# Data for the task
________________

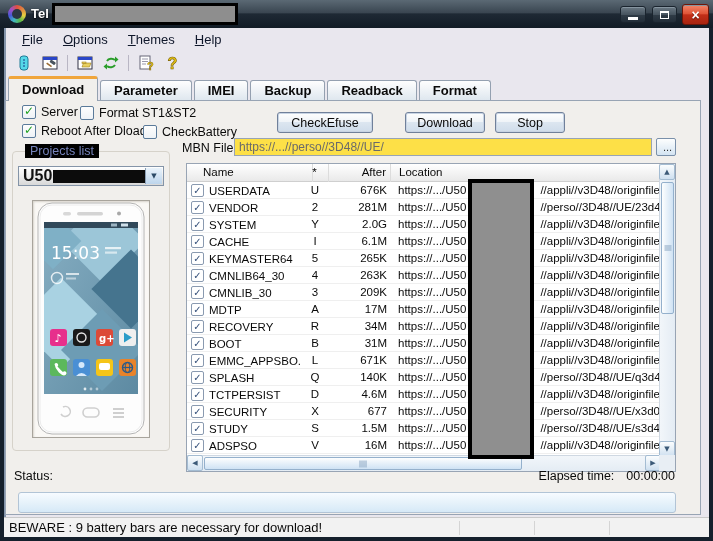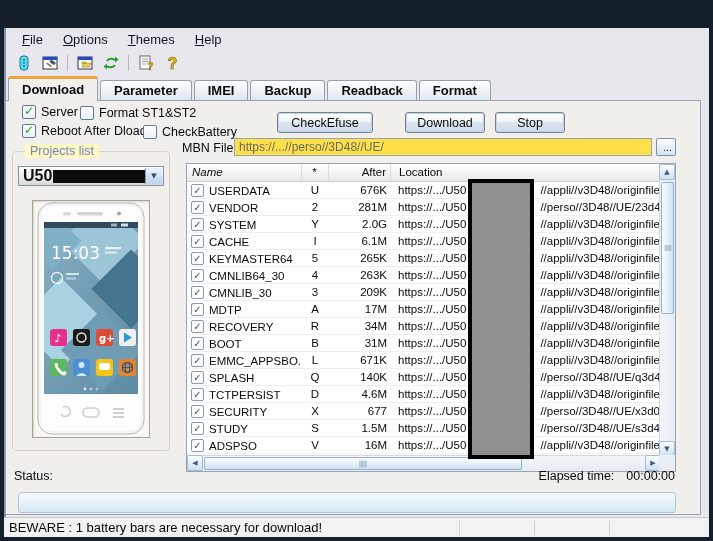--- a/index.html
+++ b/index.html
@@ -72,38 +72,38 @@
     border:1px solid #70809a;border-radius:3px;box-shadow:0 0 0 1px #c8d4e4 inset;
   }
   
   .mbn-label{position:absolute;font-size:12.5px;color:#0a0a0a;}
   .mbn-field{position:absolute;background:#fde047;border:1px solid #98a4b4;font-size:12px;color:#6a6a6a;
     padding:1px 4px;line-height:14px;white-space:nowrap;overflow:hidden;}
   .mbn-browse{position:absolute;width:20px;height:18px;font-size:11px;line-height:14px;text-align:center;color:#333;
     background:linear-gradient(#fdfefe,#d4e4f2);border:1px solid #7a90aa;border-radius:2px;}
   
   .groupbox{position:absolute;border:1px solid #d6d2ca;border-radius:4px;}
-  .group-label{position:absolute;left:12px;top:-8px;background:#fef9c3;padding:0 5px;font-size:12.5px;color:#7583bb;}
+  .group-label{position:absolute;left:12px;top:-8px;background:#000000;padding:0 5px;font-size:12.5px;color:#7583bb;}
   
   .combo{position:absolute;left:5px;top:14px;width:146px;height:20px;border:1px solid #8494a8;
     background:linear-gradient(#ffffff,#d8d8d8);display:flex;align-items:center;}
   .combo-text{font-size:16px;font-weight:bold;color:#111;padding-left:4px;}
   .combo-redaction{width:98px;height:13px;background:#0c0c0c;margin-left:1px;}
   .combo-arrow{position:absolute;right:1px;top:1px;bottom:1px;width:17px;
     background:linear-gradient(#eaf3fb,#bdd5ec);border-left:1px solid #8ca0b6;
     display:flex;align-items:center;justify-content:center;font-size:7px;color:#2c4a66;font-family:"DejaVu Sans",sans-serif;}
   
   .phone-frame{position:absolute;left:19px;top:48px;width:118px;height:238px;background:#faf8f5;
     border:1px solid #a8a49c;box-shadow:inset 1px 1px 2px #d8d4cc;}
   
   .listview{position:absolute;left:180px;top:62px;width:490px;height:309px;background:#fff;border:1px solid #98a4b4;font-size:11.5px;}
   .lv-header{position:absolute;left:0;top:0;right:16px;height:18px;
     background:linear-gradient(#ffffff,#e9e9e9);border-bottom:1px solid #cfcfcf;color:#0a0a0a;}
   .hcell{position:absolute;top:0;height:18px;line-height:17px;border-right:1px solid #dcdcdc;padding:0 4px;}
-  .h-name{left:1px;width:114px;font-style:italic;}
+  .h-name{left:12px;width:114px;}
   .h-star{left:114px;width:28px;text-align:center;}
   .h-size{left:142px;width:62px;text-align:right;}
   .h-loc{left:204px;right:0;border-right:none;padding-left:8px;}
   .lv-rows{position:absolute;left:0;top:18px;right:16px;bottom:16px;overflow:hidden;}
   .trow{position:relative;height:17px;line-height:16px;border-bottom:1px solid #efefef;white-space:nowrap;color:#0a0a0a;}
   .cell{position:absolute;top:0;height:17px;}
   .c-name{left:0;width:114px;display:flex;align-items:center;gap:5px;padding-left:4px;overflow:hidden;}
   .rcb{width:13px;height:13px;background:#fff;border:1px solid #8a9ab0;border-radius:2px;flex:0 0 auto;
     display:flex;align-items:center;justify-content:center;}
   .rmark{display:none;font-family:"DejaVu Sans",sans-serif;font-size:10px;font-weight:bold;color:#35507a;line-height:1;}
@@ -134,20 +134,34 @@
   
   .bewarebar{position:absolute;left:0;bottom:0;width:100%;height:20px;background:#f2f2f2;border-top:1px solid #c9c9c9;
     font-size:13px;color:#0a0a0a;line-height:19px;padding-left:5px;}
   .bsep{position:absolute;top:3px;width:1px;height:14px;background:#d4d4d4;}
 </style>
 </head>
 <body>
 
 <div class="window">
 
+  <div class="titlebar">
+    <span class="logo"></span>
+    <span class="title-text">Tel</span>
+    <span class="title-redaction"></span>
+    <span class="winbtn btn-min">
+        <i class="glyph-min"></i>
+      </span>
+    <span class="winbtn btn-max">
+        <i class="glyph-max"></i>
+      </span>
+    <span class="winbtn btn-close">
+        <span class="glyph-close">×</span>
+      </span>
+  </div>
 
   <div class="appbody">
 
     <div class="menubar">
       <span class="menu-item"><u>F</u><span>ile</span></span>
       <span class="menu-item"><u>O</u><span>ptions</span></span>
       <span class="menu-item"><u>T</u><span>hemes</span></span>
       <span class="menu-item"><u>H</u><span>elp</span></span>
     </div>
 
@@ -614,19 +628,19 @@
 
       <span class="status-label" style="left:8px;top:368px;">Status:</span>
       <span class="elapsed">
         <span>Elapsed time:</span>
         <span>00:00:00</span>
       </span>
       <div class="progress"></div>
     </div>
 
     <div class="bewarebar">
-      <span>BEWARE : 1 battery bars are necessary for download!</span>
+      <span>BEWARE : 9 battery bars are necessary for download!</span>
       <span class="bsep" style="left:455px;"></span>
       <span class="bsep" style="left:530px;"></span>
       <span class="bsep" style="left:605px;"></span>
     </div>
   </div>
 </div>
 
 </body></html>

________________

# Exercise
Please find each line in the records above that holds the word "text", and copy it.

# Solution below
   .mbn-browse{position:absolute;width:20px;height:18px;font-size:11px;line-height:14px;text-align:center;color:#333;
   .combo-text{font-size:16px;font-weight:bold;color:#111;padding-left:4px;}
   .h-star{left:114px;width:28px;text-align:center;}
   .h-size{left:142px;width:62px;text-align:right;}
+    <span class="title-text">Tel</span>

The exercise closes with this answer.